Description of the task
The response has to reproduce all entries exactly while excluding their pictures.

Records from a data source
━━━━━━━━━━━━━━━━━━━━
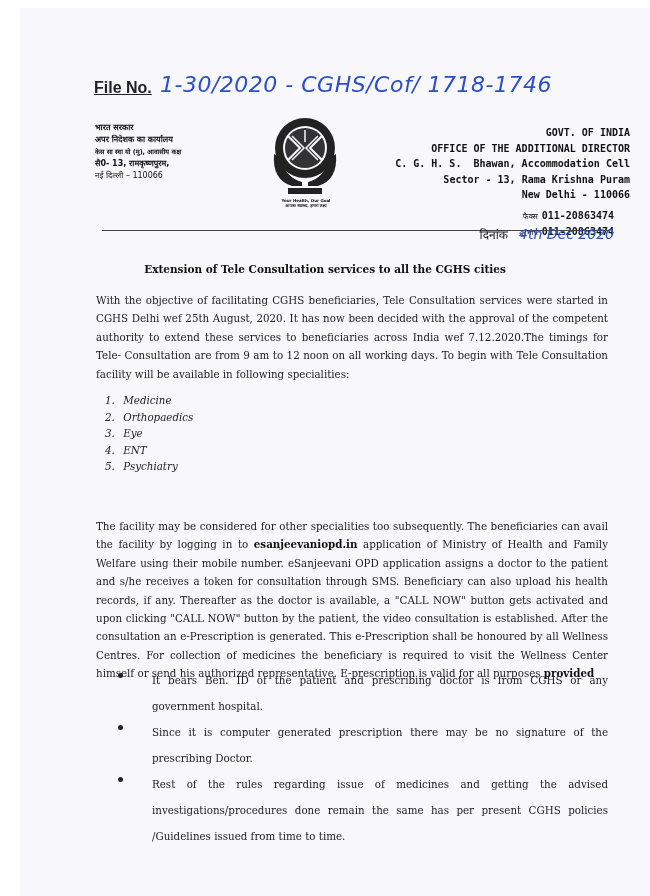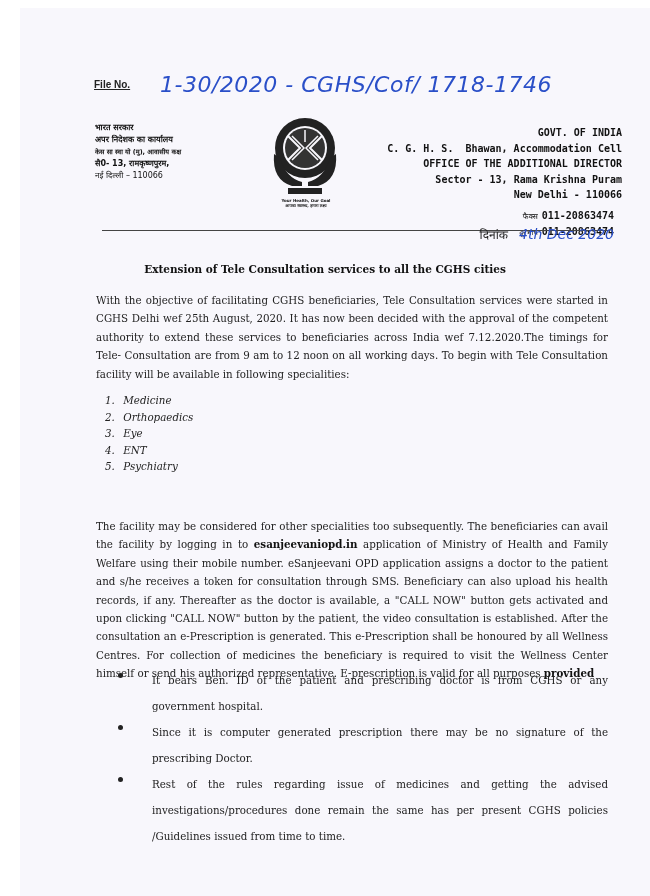--- a/index.html
+++ b/index.html
@@ -12,21 +12,21 @@
   }
   .paper {
     position: absolute; left: 20px; top: 8px; width: 630px; height: 888px;
     background: #f8f7fc;
   }
   .abs { position: absolute; }
 
   
   .file-no-label {
     left: 94px; top: 79px; font-family: "Liberation Sans", sans-serif;
-    font-weight: bold; font-size: 10px; text-decoration: underline; color: #222; text-align: center;
+    font-weight: bold; font-size: 16px; text-decoration: underline; color: #222; text-align: center;
   }
   .file-no-value {
     left: 160px; top: 72px; font-family: "DejaVu Sans", sans-serif;
     font-size: 22px; color: #2a4fc8; letter-spacing: 0.5px; font-style: italic;
   }
 
   
   .hindi-block {
     left: 95px; top: 122px; font-family: "DejaVu Sans", sans-serif;
     font-size: 8px; line-height: 12px; color: #111; font-weight: bold;
@@ -34,21 +34,21 @@
 
   
   .logo { left: 262px; top: 110px; width: 86px; height: 96px; }
   .logo-caption {
     left: 266px; top: 198px; width: 80px; text-align: center;
     font-family: "DejaVu Sans", sans-serif; font-size: 4px; line-height: 5px; color: #111; font-weight: bold;
   }
 
   
   .eng-block {
-    right: 28px; top: 125px; text-align: right;
+    right: 20px; top: 125px; text-align: right;
     font-family: "DejaVu Sans Mono", monospace; font-size: 10px; line-height: 15.5px;
     color: #111; font-weight: bold;
   }
   .contact-block {
     right: 36px; top: 208px; text-align: right;
     font-family: "DejaVu Sans Mono", monospace; font-size: 10px; line-height: 15px;
     color: #111; font-weight: bold;
   }
   .contact-block .hl { font-family: "DejaVu Sans", sans-serif; font-size: 7.5px; font-weight: normal; margin-right: 4px; }
 
@@ -124,22 +124,22 @@
     <rect x="26" y="78" width="34" height="6" fill="#222"></rect>
   </svg>
 </div>
 <div class="abs logo-caption">
   <div>Your Health, Our Goal</div>
   <div>आपका स्वास्थ्य, हमारा लक्ष्य</div>
 </div>
 
 <div class="abs eng-block">
   <div>GOVT. OF INDIA</div>
+  <div>OFFICE OF THE ADDITIONAL DIRECTOR</div>
   <div style="white-space:pre;">C. G. H. S.  Bhawan, Accommodation Cell</div>
-  <div>OFFICE OF THE ADDITIONAL DIRECTOR</div>
   <div>Sector - 13, Rama Krishna Puram</div>
   <div>New Delhi - 110066</div>
 </div>
 
 <div class="abs contact-block">
   <div>
     <span class="hl">फैक्स</span><span>011-20863474</span>
   </div>
   <div>
     <span class="hl">दूरभाष</span><span>011-20863474</span>

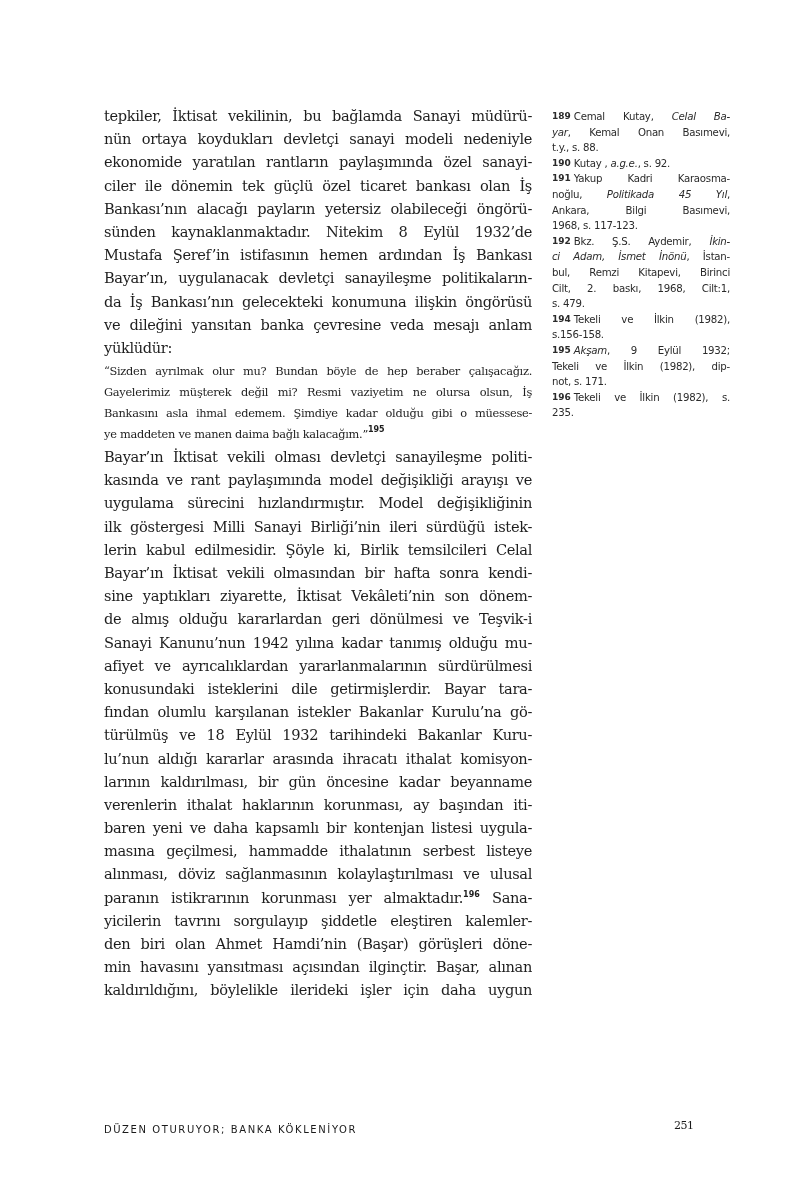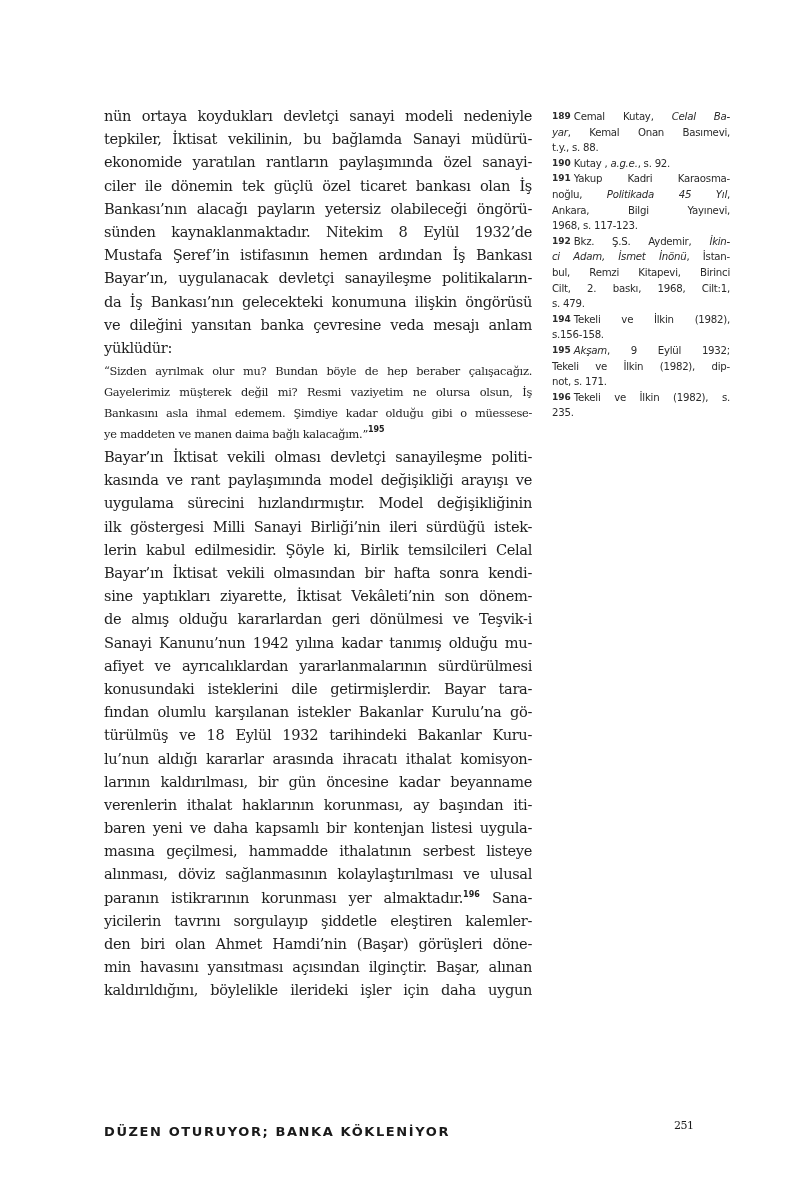--- a/index.html
+++ b/index.html
@@ -98,44 +98,44 @@
       margin-right: 3px;
       letter-spacing: 0;
     }
     .it { font-style: italic; }
     
     .running-head {
       position: absolute;
       left: 104px;
       top: 1124px;
       font-family: "DejaVu Sans", "Liberation Sans", sans-serif;
-      font-weight: bold;
-      font-size: 13px;
+      font-weight: normal;
+      font-size: 10px;
       letter-spacing: 1.6px;
       color: #1a1a1a;
     }
     .page-number {
       position: absolute;
       left: 674px;
       top: 1119px;
       font-family: "DejaVu Serif", "Liberation Serif", serif;
       font-size: 11px;
       color: #1a1a1a;
       letter-spacing: -0.5px;
     }
   </style>
 </head>
 <body>
 
 <div class="page">
 
   <div class="main-col">
     <div class="para" id="p1">
+        <span class="line">tepkiler, İktisat vekilinin, bu bağlamda Sanayi müdürü-</span>
         <span class="line">nün ortaya koydukları devletçi sanayi modeli nedeniyle</span>
-        <span class="line">tepkiler, İktisat vekilinin, bu bağlamda Sanayi müdürü-</span>
         <span class="line">ekonomide yaratılan rantların paylaşımında özel sanayi-</span>
         <span class="line">ciler ile dönemin tek güçlü özel ticaret bankası olan İş</span>
         <span class="line">Bankası’nın alacağı payların yetersiz olabileceği öngörü-</span>
         <span class="line">sünden kaynaklanmaktadır. Nitekim 8 Eylül 1932’de</span>
         <span class="line">Mustafa Şeref’in istifasının hemen ardından İş Bankası</span>
         <span class="line">Bayar’ın, uygulanacak devletçi sanayileşme politikaların-</span>
         <span class="line">da İş Bankası’nın gelecekteki konumuna ilişkin öngörüsü</span>
         <span class="line">ve dileğini yansıtan banka çevresine veda mesajı anlam</span>
         <span class="line last">yüklüdür:</span>
       </div>
@@ -178,21 +178,21 @@
         <span class="nline"><span class="note-num">189</span><span>Cemal Kutay, </span><span class="it">Celal Ba-</span></span>
         <span class="nline"><span class="it">yar</span><span>, Kemal Onan Basımevi,</span></span>
         <span class="nline last"><span>t.y., s. 88.</span></span>
       </div>
       <div class="note">
         <span class="nline last"><span class="note-num">190</span><span>Kutay , </span><span class="it">a.g.e.</span><span>, s. 92.</span></span>
       </div>
       <div class="note">
         <span class="nline"><span class="note-num">191</span><span>Yakup Kadri Karaosma-</span></span>
         <span class="nline"><span>noğlu, </span><span class="it">Politikada 45 Yıl</span><span>,</span></span>
-        <span class="nline"><span>Ankara, Bilgi Yayınevi,</span></span>
+        <span class="nline"><span>Ankara, Bilgi Basımevi,</span></span>
         <span class="nline last"><span>1968, s. 117-123.</span></span>
       </div>
       <div class="note">
         <span class="nline"><span class="note-num">192</span><span>Bkz. Ş.S. Aydemir, </span><span class="it">İkin-</span></span>
         <span class="nline"><span class="it">ci Adam, İsmet İnönü</span><span>, İstan-</span></span>
         <span class="nline"><span>bul, Remzi Kitapevi, Birinci</span></span>
         <span class="nline"><span>Cilt, 2. baskı, 1968, Cilt:1,</span></span>
         <span class="nline last"><span>s. 479.</span></span>
       </div>
       <div class="note">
━━━━━━━━━━━━━━━━━━━━
Exercise response
--- a/index.html
+++ b/index.html
@@ -12,21 +12,21 @@
   }
   .paper {
     position: absolute; left: 20px; top: 8px; width: 630px; height: 888px;
     background: #f8f7fc;
   }
   .abs { position: absolute; }
 
   
   .file-no-label {
     left: 94px; top: 79px; font-family: "Liberation Sans", sans-serif;
-    font-weight: bold; font-size: 10px; text-decoration: underline; color: #222; text-align: center;
+    font-weight: bold; font-size: 16px; text-decoration: underline; color: #222; text-align: center;
   }
   .file-no-value {
     left: 160px; top: 72px; font-family: "DejaVu Sans", sans-serif;
     font-size: 22px; color: #2a4fc8; letter-spacing: 0.5px; font-style: italic;
   }
 
   
   .hindi-block {
     left: 95px; top: 122px; font-family: "DejaVu Sans", sans-serif;
     font-size: 8px; line-height: 12px; color: #111; font-weight: bold;
@@ -34,21 +34,21 @@
 
   
   .logo { left: 262px; top: 110px; width: 86px; height: 96px; }
   .logo-caption {
     left: 266px; top: 198px; width: 80px; text-align: center;
     font-family: "DejaVu Sans", sans-serif; font-size: 4px; line-height: 5px; color: #111; font-weight: bold;
   }
 
   
   .eng-block {
-    right: 28px; top: 125px; text-align: right;
+    right: 20px; top: 125px; text-align: right;
     font-family: "DejaVu Sans Mono", monospace; font-size: 10px; line-height: 15.5px;
     color: #111; font-weight: bold;
   }
   .contact-block {
     right: 36px; top: 208px; text-align: right;
     font-family: "DejaVu Sans Mono", monospace; font-size: 10px; line-height: 15px;
     color: #111; font-weight: bold;
   }
   .contact-block .hl { font-family: "DejaVu Sans", sans-serif; font-size: 7.5px; font-weight: normal; margin-right: 4px; }
 
@@ -124,22 +124,22 @@
     <rect x="26" y="78" width="34" height="6" fill="#222"></rect>
   </svg>
 </div>
 <div class="abs logo-caption">
   <div>Your Health, Our Goal</div>
   <div>आपका स्वास्थ्य, हमारा लक्ष्य</div>
 </div>
 
 <div class="abs eng-block">
   <div>GOVT. OF INDIA</div>
+  <div>OFFICE OF THE ADDITIONAL DIRECTOR</div>
   <div style="white-space:pre;">C. G. H. S.  Bhawan, Accommodation Cell</div>
-  <div>OFFICE OF THE ADDITIONAL DIRECTOR</div>
   <div>Sector - 13, Rama Krishna Puram</div>
   <div>New Delhi - 110066</div>
 </div>
 
 <div class="abs contact-block">
   <div>
     <span class="hl">फैक्स</span><span>011-20863474</span>
   </div>
   <div>
     <span class="hl">दूरभाष</span><span>011-20863474</span>

--- a/index.html
+++ b/index.html
@@ -98,44 +98,44 @@
       margin-right: 3px;
       letter-spacing: 0;
     }
     .it { font-style: italic; }
     
     .running-head {
       position: absolute;
       left: 104px;
       top: 1124px;
       font-family: "DejaVu Sans", "Liberation Sans", sans-serif;
-      font-weight: bold;
-      font-size: 13px;
+      font-weight: normal;
+      font-size: 10px;
       letter-spacing: 1.6px;
       color: #1a1a1a;
     }
     .page-number {
       position: absolute;
       left: 674px;
       top: 1119px;
       font-family: "DejaVu Serif", "Liberation Serif", serif;
       font-size: 11px;
       color: #1a1a1a;
       letter-spacing: -0.5px;
     }
   </style>
 </head>
 <body>
 
 <div class="page">
 
   <div class="main-col">
     <div class="para" id="p1">
+        <span class="line">tepkiler, İktisat vekilinin, bu bağlamda Sanayi müdürü-</span>
         <span class="line">nün ortaya koydukları devletçi sanayi modeli nedeniyle</span>
-        <span class="line">tepkiler, İktisat vekilinin, bu bağlamda Sanayi müdürü-</span>
         <span class="line">ekonomide yaratılan rantların paylaşımında özel sanayi-</span>
         <span class="line">ciler ile dönemin tek güçlü özel ticaret bankası olan İş</span>
         <span class="line">Bankası’nın alacağı payların yetersiz olabileceği öngörü-</span>
         <span class="line">sünden kaynaklanmaktadır. Nitekim 8 Eylül 1932’de</span>
         <span class="line">Mustafa Şeref’in istifasının hemen ardından İş Bankası</span>
         <span class="line">Bayar’ın, uygulanacak devletçi sanayileşme politikaların-</span>
         <span class="line">da İş Bankası’nın gelecekteki konumuna ilişkin öngörüsü</span>
         <span class="line">ve dileğini yansıtan banka çevresine veda mesajı anlam</span>
         <span class="line last">yüklüdür:</span>
       </div>
@@ -178,21 +178,21 @@
         <span class="nline"><span class="note-num">189</span><span>Cemal Kutay, </span><span class="it">Celal Ba-</span></span>
         <span class="nline"><span class="it">yar</span><span>, Kemal Onan Basımevi,</span></span>
         <span class="nline last"><span>t.y., s. 88.</span></span>
       </div>
       <div class="note">
         <span class="nline last"><span class="note-num">190</span><span>Kutay , </span><span class="it">a.g.e.</span><span>, s. 92.</span></span>
       </div>
       <div class="note">
         <span class="nline"><span class="note-num">191</span><span>Yakup Kadri Karaosma-</span></span>
         <span class="nline"><span>noğlu, </span><span class="it">Politikada 45 Yıl</span><span>,</span></span>
-        <span class="nline"><span>Ankara, Bilgi Yayınevi,</span></span>
+        <span class="nline"><span>Ankara, Bilgi Basımevi,</span></span>
         <span class="nline last"><span>1968, s. 117-123.</span></span>
       </div>
       <div class="note">
         <span class="nline"><span class="note-num">192</span><span>Bkz. Ş.S. Aydemir, </span><span class="it">İkin-</span></span>
         <span class="nline"><span class="it">ci Adam, İsmet İnönü</span><span>, İstan-</span></span>
         <span class="nline"><span>bul, Remzi Kitapevi, Birinci</span></span>
         <span class="nline"><span>Cilt, 2. baskı, 1968, Cilt:1,</span></span>
         <span class="nline last"><span>s. 479.</span></span>
       </div>
       <div class="note">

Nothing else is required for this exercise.